*Data supplied*.
====================
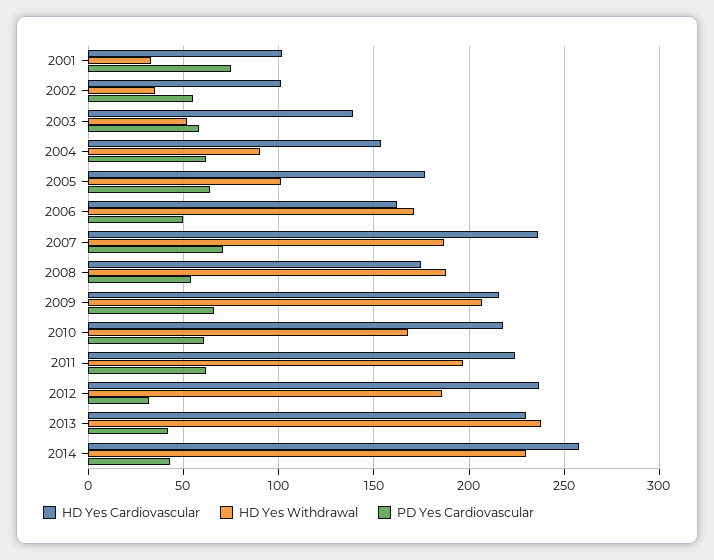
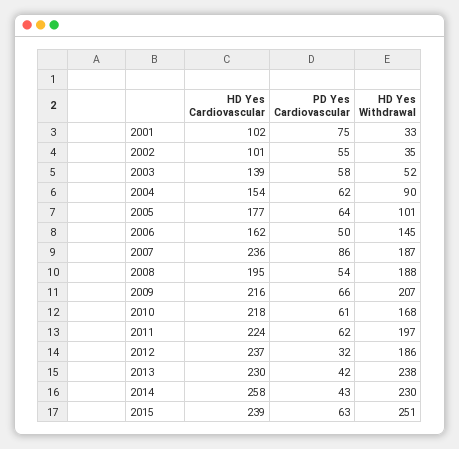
HD Yes Withdrawal, 2006: 170 -> 145
PD Yes Cardiovascular, 2007: 70 -> 86
HD Yes Cardiovascular, 2008: 175 -> 195
HD Yes Cardiovascular, 2015: none -> 239
PD Yes Cardiovascular, 2015: none -> 63
HD Yes Withdrawal, 2015: none -> 251

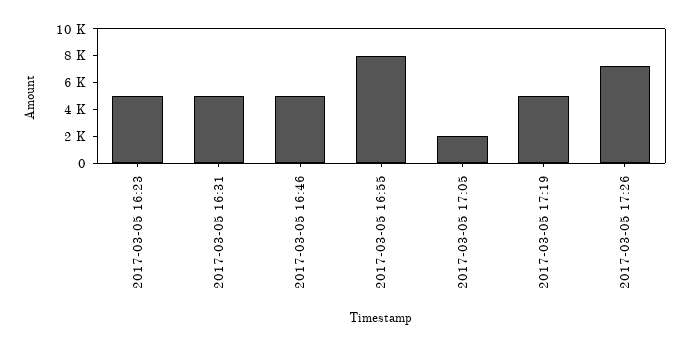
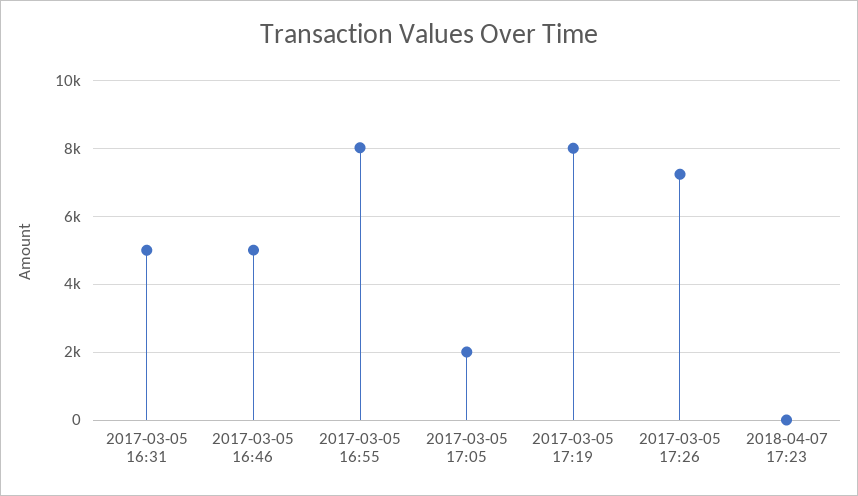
2017-03-05 16:23: 5000 -> none
2017-03-05 17:19: 5000 -> 8000
2018-04-07 17:23: none -> 0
====================
*Aim of the exercise*. Hand back every line of the material, exactly, without the pictures.

*Solution to the exercise*.
HD Yes Withdrawal, 2006: 170 -> 145
PD Yes Cardiovascular, 2007: 70 -> 86
HD Yes Cardiovascular, 2008: 175 -> 195
HD Yes Cardiovascular, 2015: none -> 239
PD Yes Cardiovascular, 2015: none -> 63
HD Yes Withdrawal, 2015: none -> 251

2017-03-05 16:23: 5000 -> none
2017-03-05 17:19: 5000 -> 8000
2018-04-07 17:23: none -> 0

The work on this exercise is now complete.